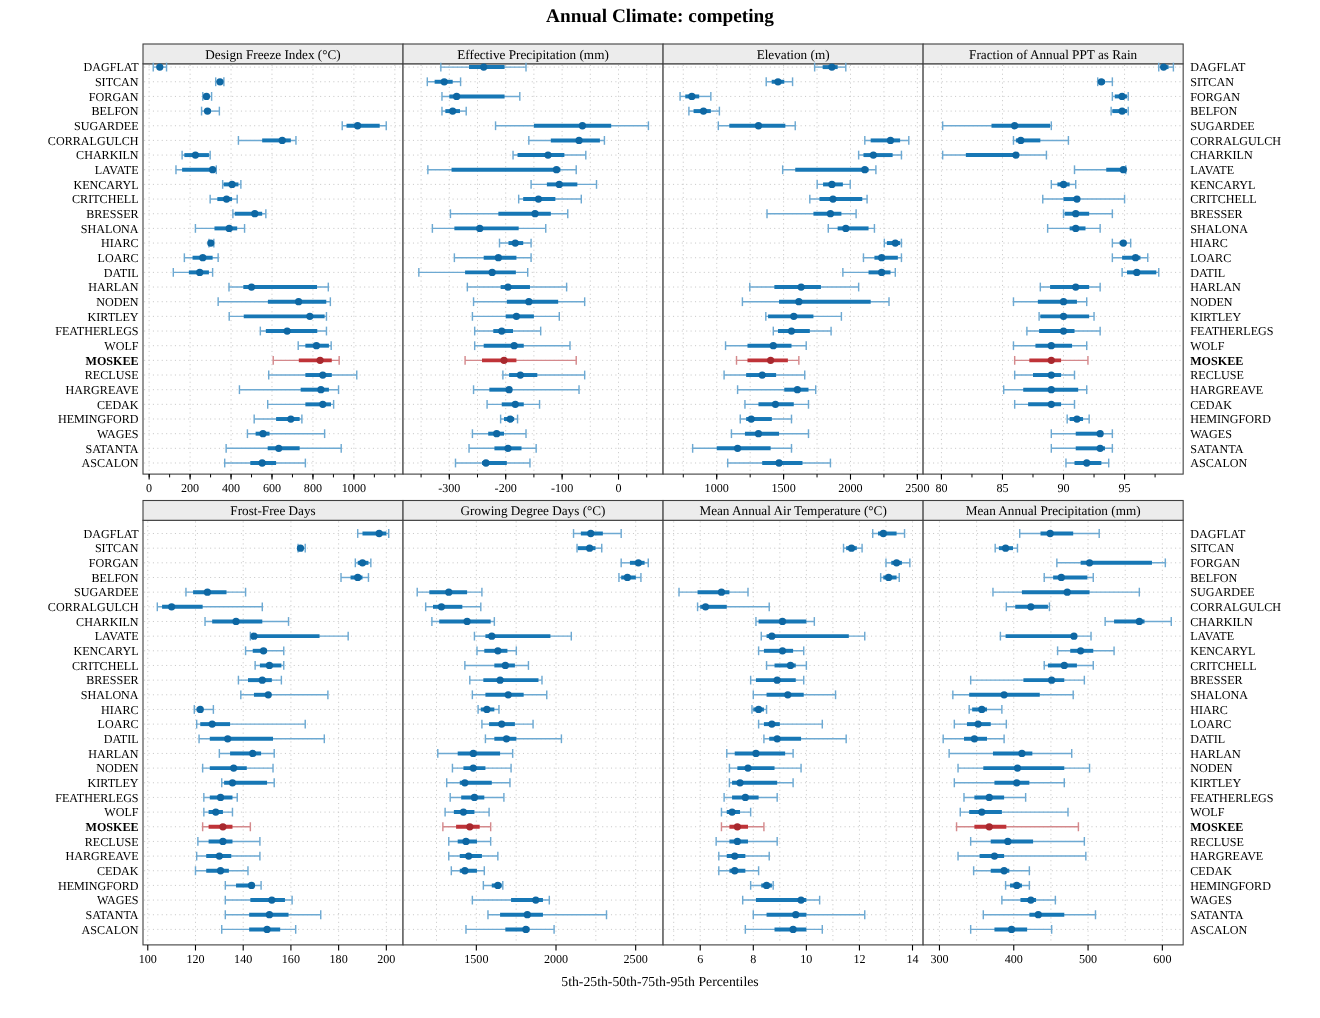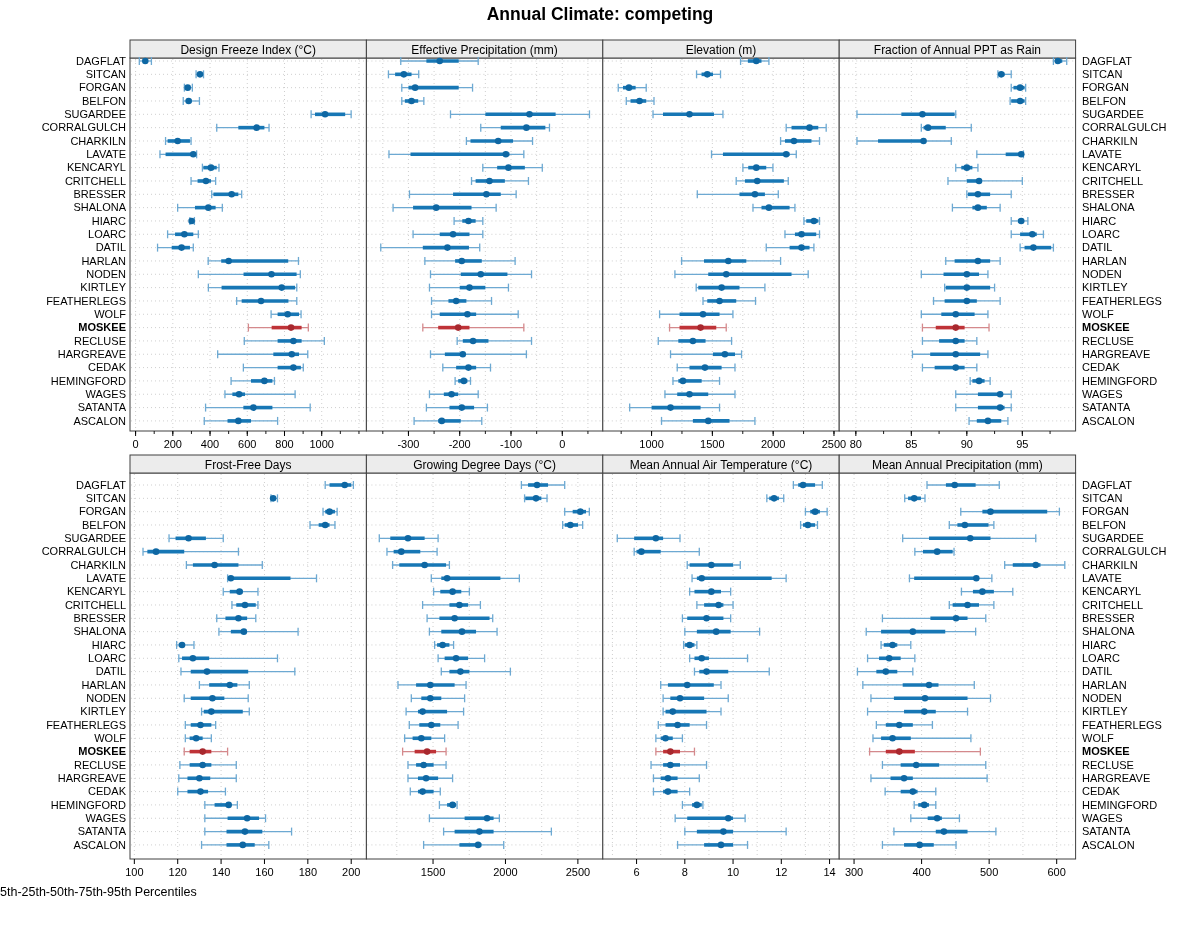"Annual Climate: competing" .figure { font-family: Liberation Sans, sans-serif -> Liberation Serif, serif }
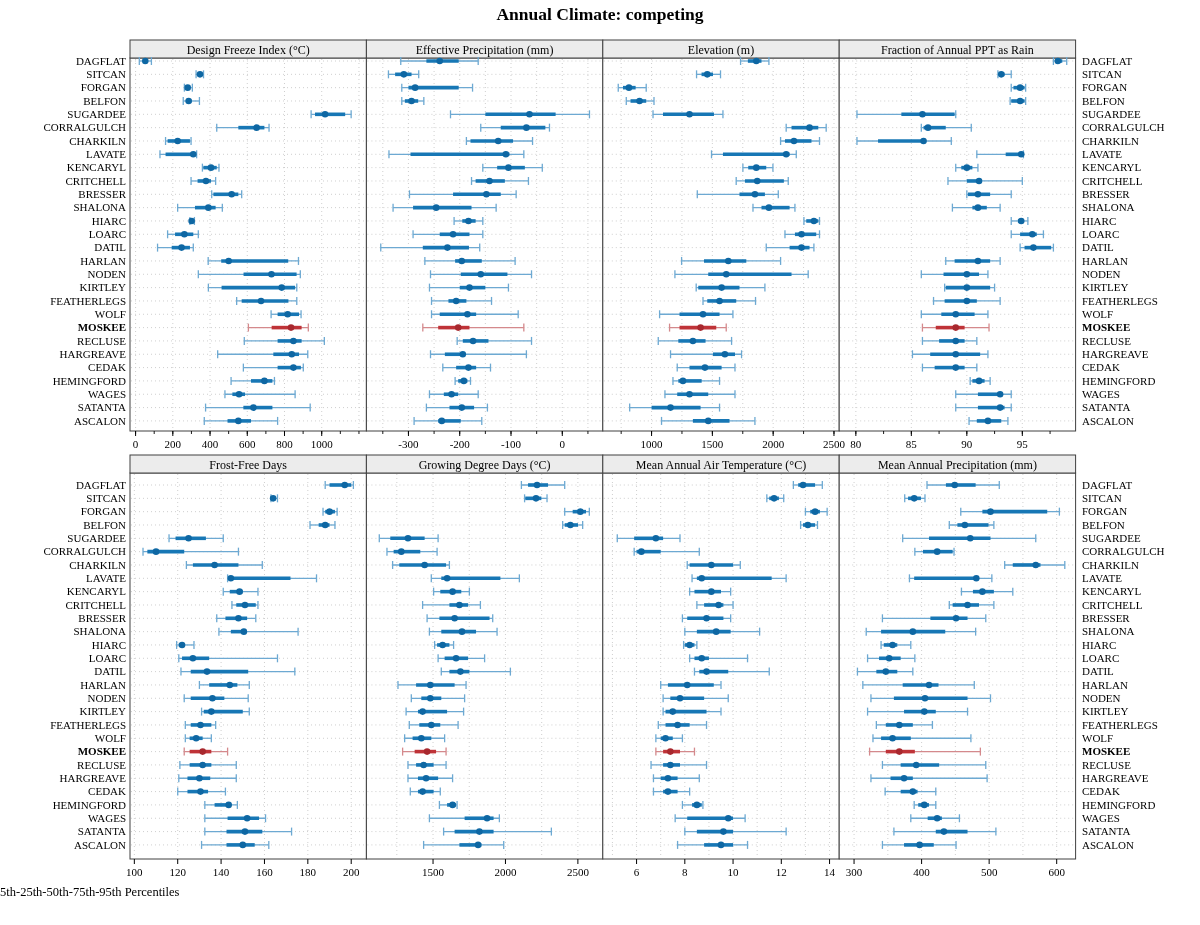"5th-25th-50th-75th-95th Percentiles" .fig-caption { text-align: none -> center }
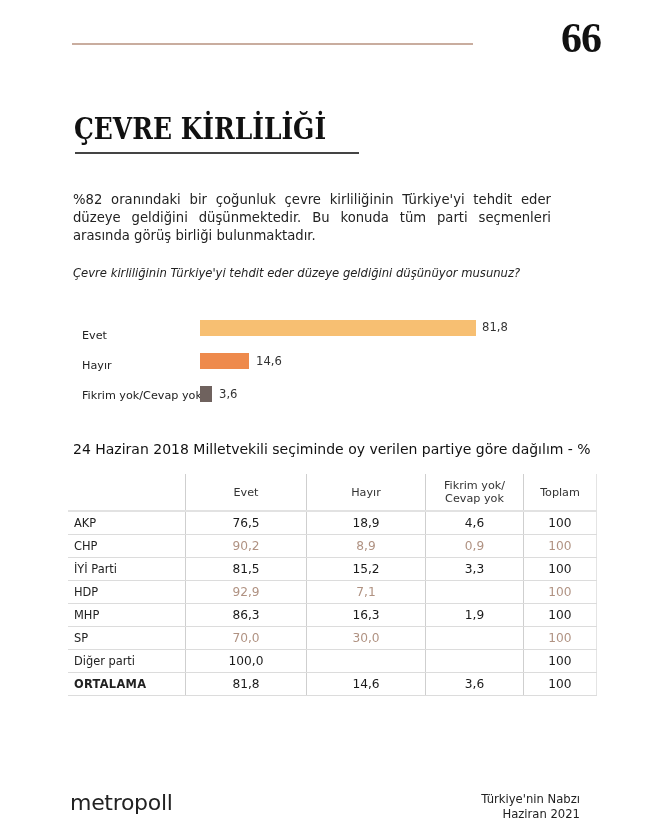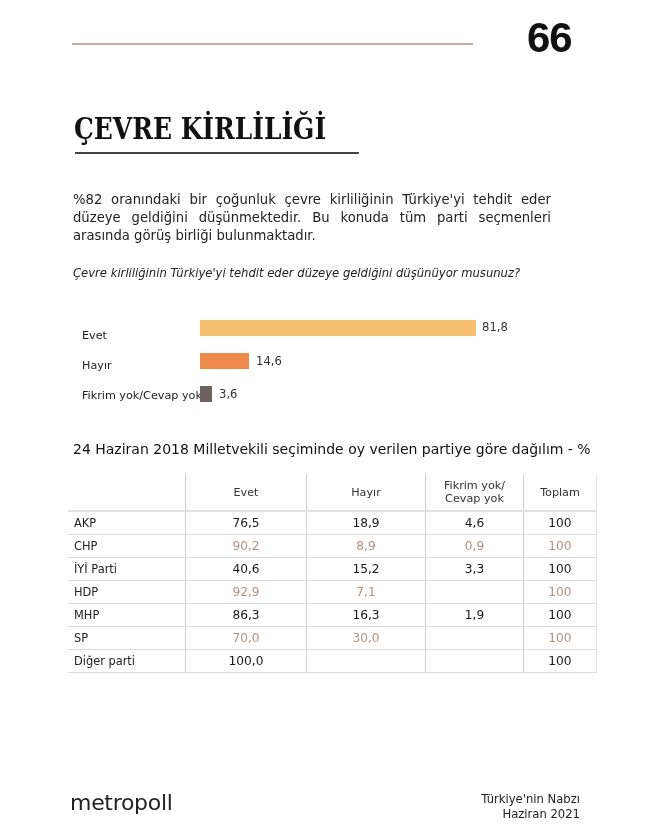"66" .page-num { font-family: Liberation Sans, sans-serif -> Liberation Serif, serif; left: 527px -> 561px }
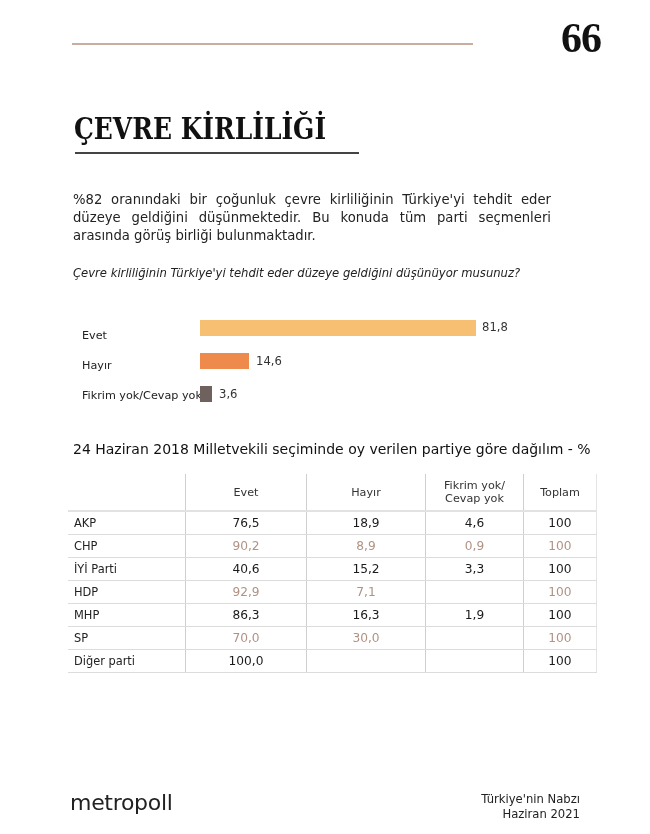"40,6" td.c1 { text: 40,6 -> 81,5 }
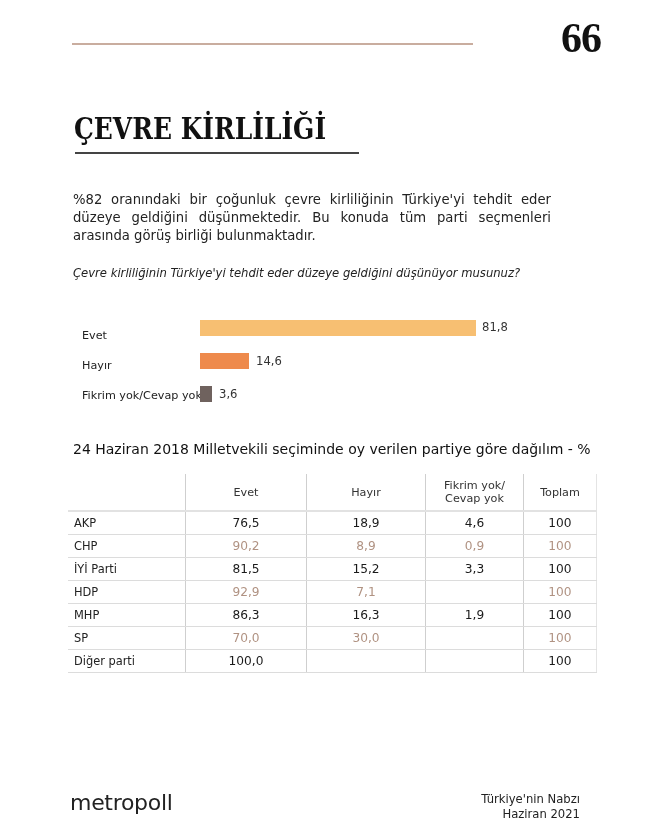"ORTALAMA" tr.bold { html: none -> <tr> <td>ORTALAMA</td> <td>81,8</td> <td>14,6</td> <td>3,6</td> <td>100</td> </tr> }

#### [About this task]
Verbatim copy with pictures excluded: write out the records above in full.

#### [Answer to the problem]
"Annual Climate: competing" .figure { font-family: Liberation Sans, sans-serif -> Liberation Serif, serif }
"5th-25th-50th-75th-95th Percentiles" .fig-caption { text-align: none -> center }
"66" .page-num { font-family: Liberation Sans, sans-serif -> Liberation Serif, serif; left: 527px -> 561px }
"40,6" td.c1 { text: 40,6 -> 81,5 }
"ORTALAMA" tr.bold { html: none -> <tr> <td>ORTALAMA</td> <td>81,8</td> <td>14,6</td> <td>3,6</td> <td>100</td> </tr> }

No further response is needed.